Porte du petit deux-pièces dans lequel vit Sarah et ses deux filles, depuis le mois de juin 2021. Un hébergement temporaire, acté par une convention entre la chaîne Odalys et la Fédération nationale solidarité femmes (FNSF). Photo : Maël Baudé / Rue89 Strasbourg

SOS Femmes Solidarité la renvoie vers le 115, qui n’a pas de place…

Sarah ne lâche pas son téléphone. Depuis deux jours, elle harcèle comme elle peut tous les services et les structures qu’elle connaît : « Le directeur de SOS Femmes Solidarité m’a dit d’arrêter de remuer ciel et terre, mais je n’ai pas honte de le faire, et je continuerai. Je ne me laisserai pas faire. » Pendant l’entretien avec Rue89 Strasbourg, au milieu d’une phrase, elle s’interrompt tout à coup pour appeler l’association. C’est l’heure où ils sont joignables. La conversation est sur haut-parleur :

« – Bonjour, c’est Sarah, je voulais savoir si vous aviez trouvé une solution pour moi, car ce soir je n’ai plus rien, je suis à la rue avec mes filles.
– (une femme de SOS Solidarité) Non, je suis désolée, comme nous vous l’avons déjà expliqué, votre dossier n’est plus chez nous. C’est désormais le 115 qui va s’occuper de vous. Ils vont vous rappeler. »

Trente minutes plus tard, le SIAO (Service intégré d’accueil et d’orientation – 115) appelle :

– « Malheureusement, nous ne pouvons poursuivre la prise en charge actuelle. Nous n’avons pas de place pour vous. Je suis vraiment désolée.
– Sarah : « Donc je dois aller dormir dehors avec mes filles ?
– Oui, malheureusement vous êtes à la rue. N’hésitez pas à rappeler le 115 régulièrement, et à vous rapprocher des maraudes. Au revoir madame. »

Pour la nuit du jeudi 21 octobre, Sarah a demandé de l’aide à des amis qui se sont cotisés pour lui payer une nuit supplémentaire dans la résidence appart’hôtel : 153 euros la nuit. « Ils m’ont chacun donné 50 euros, mais je ne pourrai pas faire ça longtemps », glisse la jeune femme d’un air las. « Et comment je vais faire avec tout ça ? » lance-t-elle en montrant du doigt le bureau de ses filles recouvert de livres et de cahiers, ses vêtements, sa cuisine, sa chambre…
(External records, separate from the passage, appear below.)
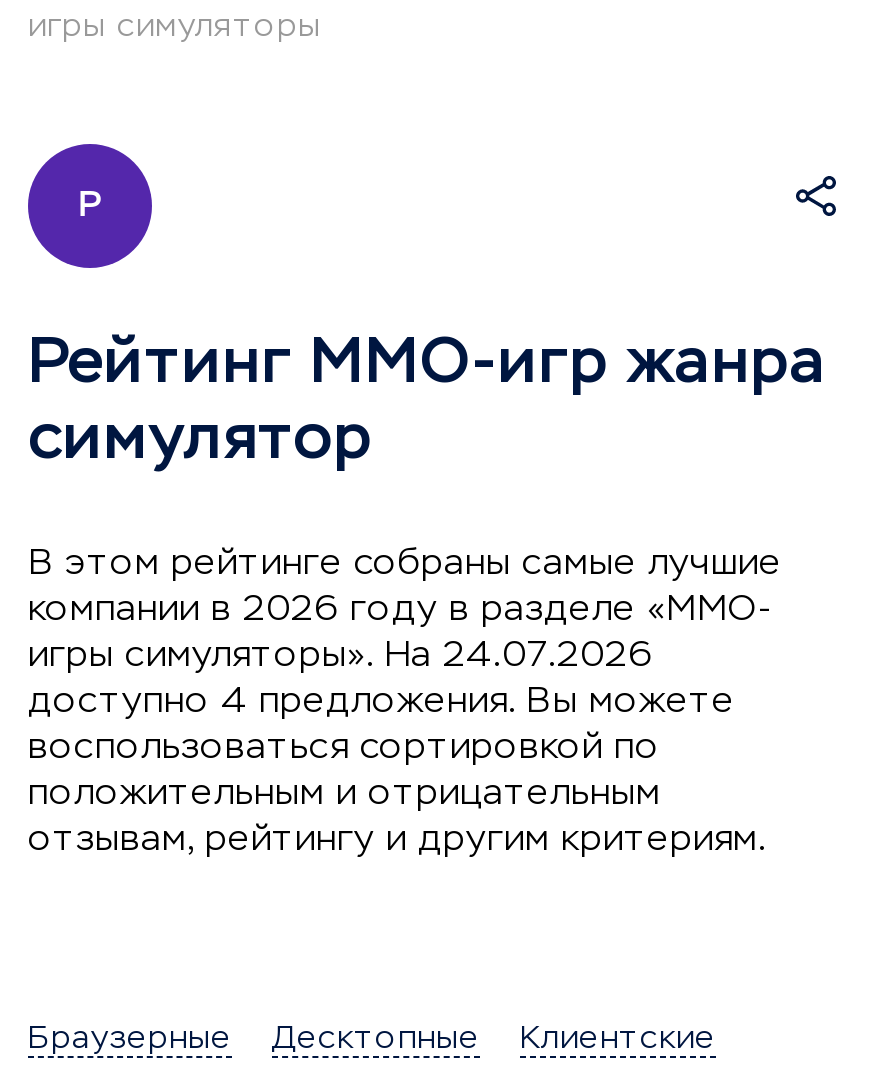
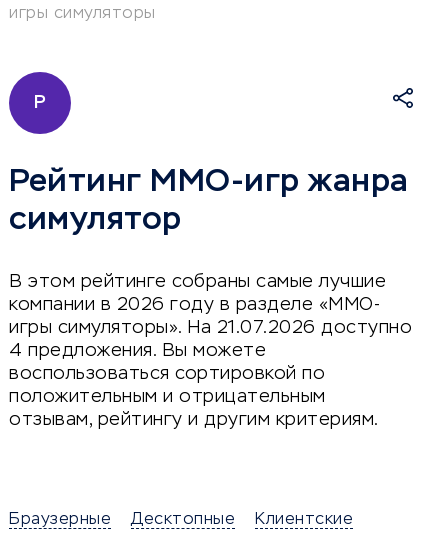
- игры симуляторы». На 24.07.2026
- доступно 4 предложения. Вы можете
+ игры симуляторы». На 21.07.2026 доступно
+ 4 предложения. Вы можете
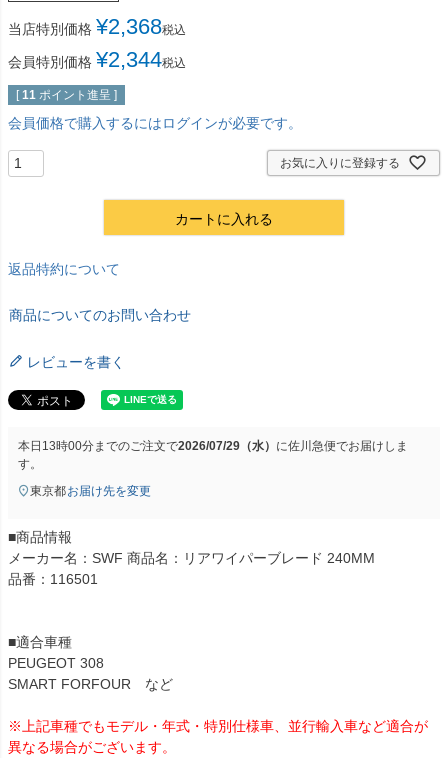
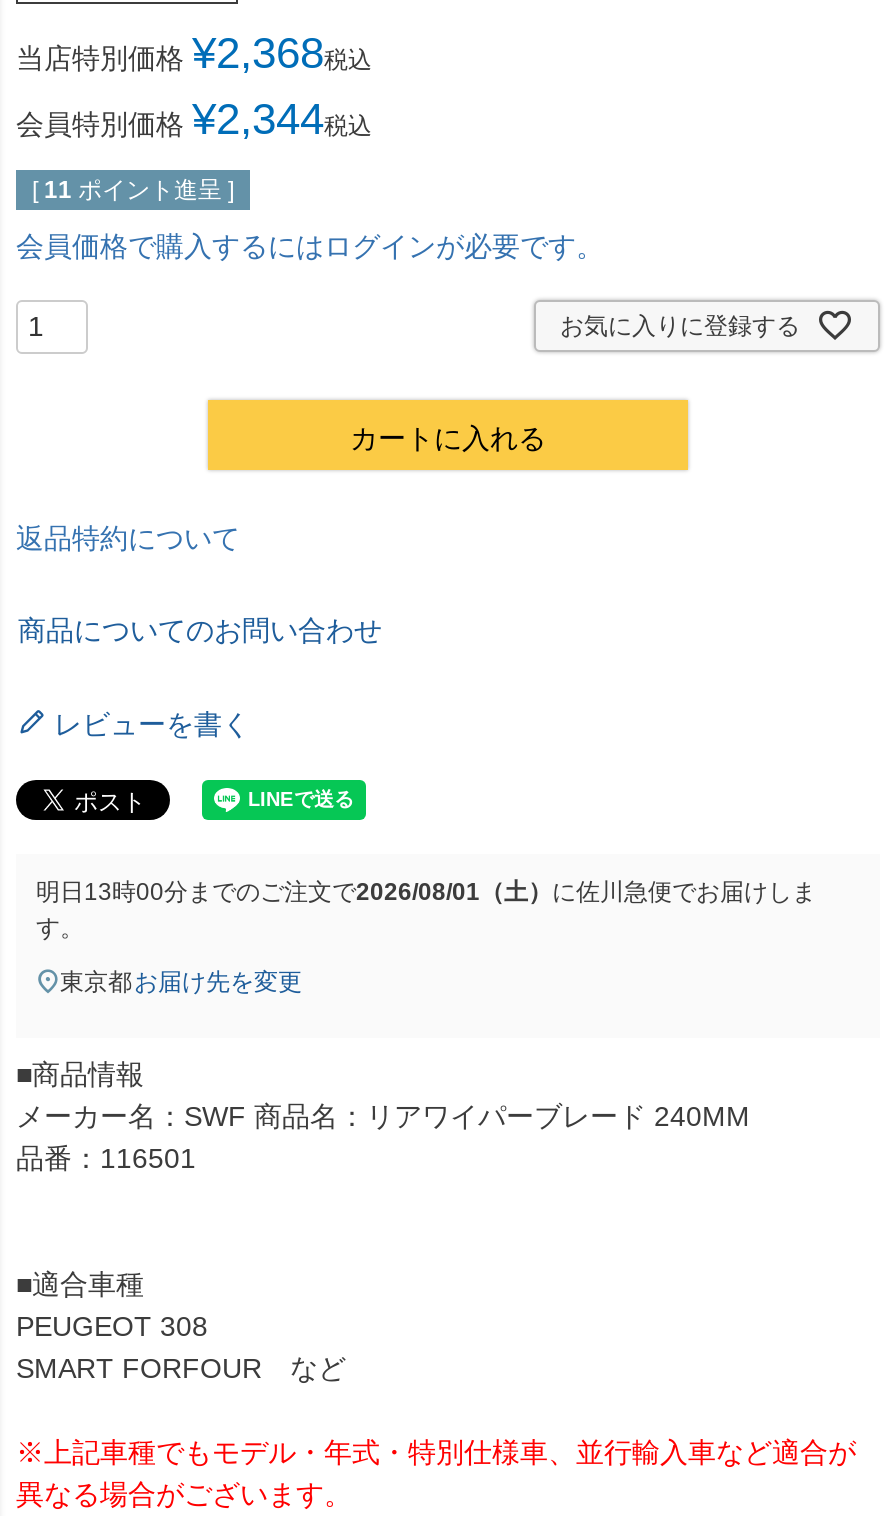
- 本日13時00分までのご注文で2026/07/29（水）に佐川急便でお届けしま
+ 明日13時00分までのご注文で2026/08/01（土）に佐川急便でお届けしま
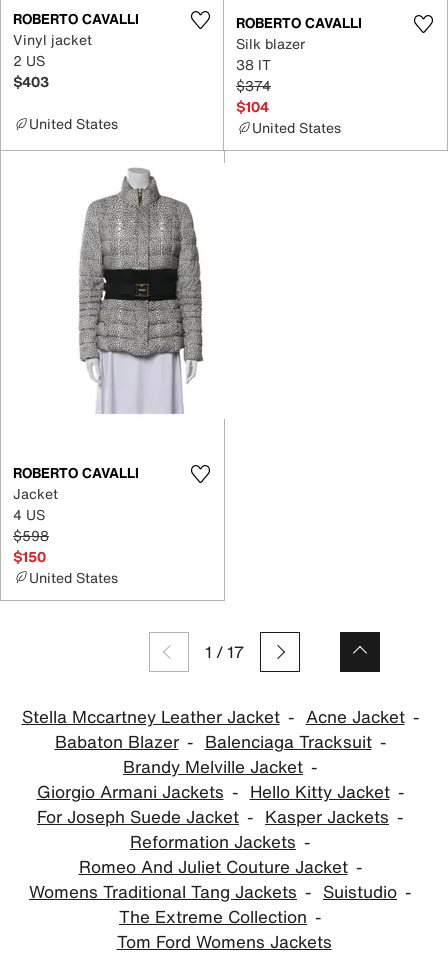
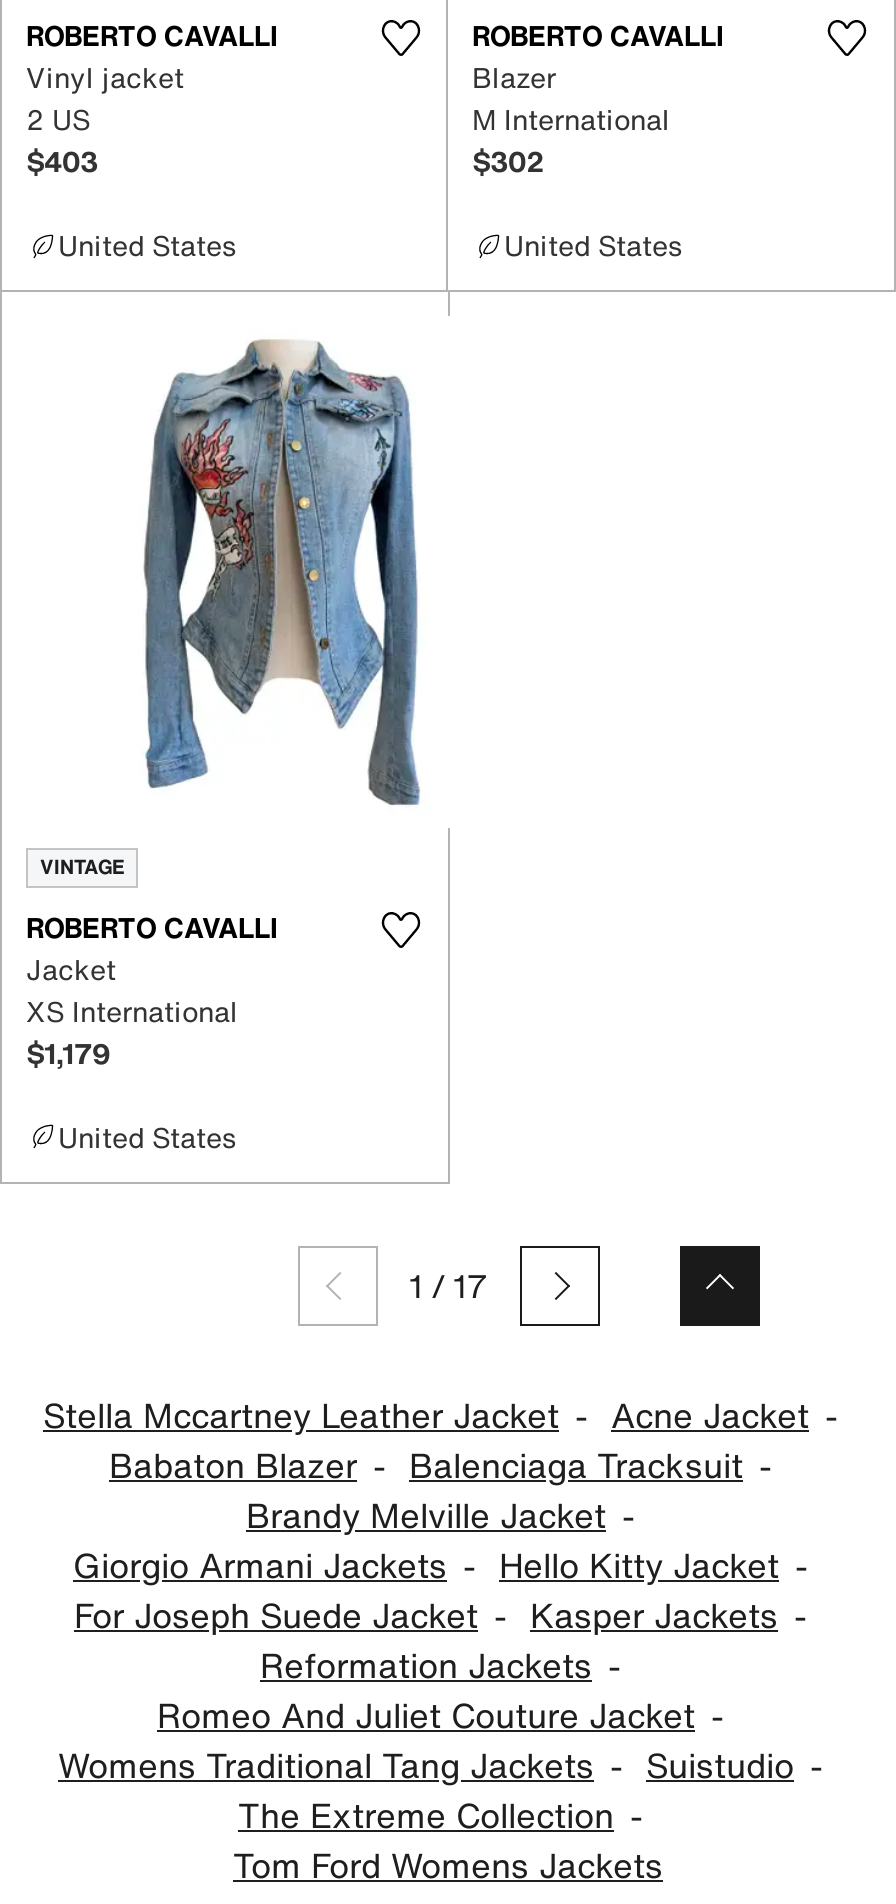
- Silk blazer
- 38 IT
- $374
- $104
+ Blazer
+ M International
+ $302

+ VINTAGE

- [image]
+ [image]

- 4 US
- $598
- $150
+ XS International
+ $1,179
« C’est très choquant pour une femme victime de violences »

Contactée, une salariée d’une association strasbourgeoise tournée vers les femmes et les victimes de violences est très choquée par l’histoire de Sarah :

« On ne fait jamais de sortie sèche pour des femmes, victimes de violences conjugales. Avec en plus des enfants mineurs ? Normalement, quand vous rentrez dans un circuit d’hébergement, il y a des travailleurs sociaux censés vous accompagner vers une domiciliation pérenne. On essaie aussi d’aider ces femmes à régulariser leur situation administrative. J’ai tendance à me dire que lorsque la situation d’une femme n’a pas bougé d’un iota en un an d’accompagnement, c’est que quelqu’un, quelque part, a mal fait son boulot. »

Sarah tente de trouver une solution pour ne pas dormir dans la rue dès ce soir, avec ses deux filles de 12 ans. Photo : Maël Baudé / Rue89 Strasbourg

« On a fait ce qu’il fallait »

Un avis tranché mais opposé à celui du directeur de SOS Femmes Solidarité. Contacté, Thomas Foehrlé – légèrement embarrassé – assure que l’association qu’il dirige a fait son possible. Expliquant tout d’abord que la jeune algérienne, n’étant pas française, ne peut pas bénéficier du droit à l’hébergement d’urgence via son association : « L’État nous oblige à avoir des personnes qui sont régularisées sur le territoire ».

Depuis septembre 2020 et la prise en charge de Sarah par SOS Femmes Solidarité, l’association a donc pu trouver des logements via d’autres dispositifs d’hébergement d’urgence, comme le 115. « Mais nous, directement, nous ne pouvons pas les héberger, elle et ses filles, dans notre réseau, » précise le directeur.

Quant aux démarches de régularisation administratives de Sarah, Thomas Foehrlé soupire :

« Nous avons deux travailleurs sociaux, pour 2 500 sollicitations par an. Croyez bien que nous faisons de notre mieux. Certes, c’est notre travail d’aider ces femmes mais là, cette dame s’est réveillée quand elle a vu que la date de fin d’hébergement approchait, c’est un peu tard. »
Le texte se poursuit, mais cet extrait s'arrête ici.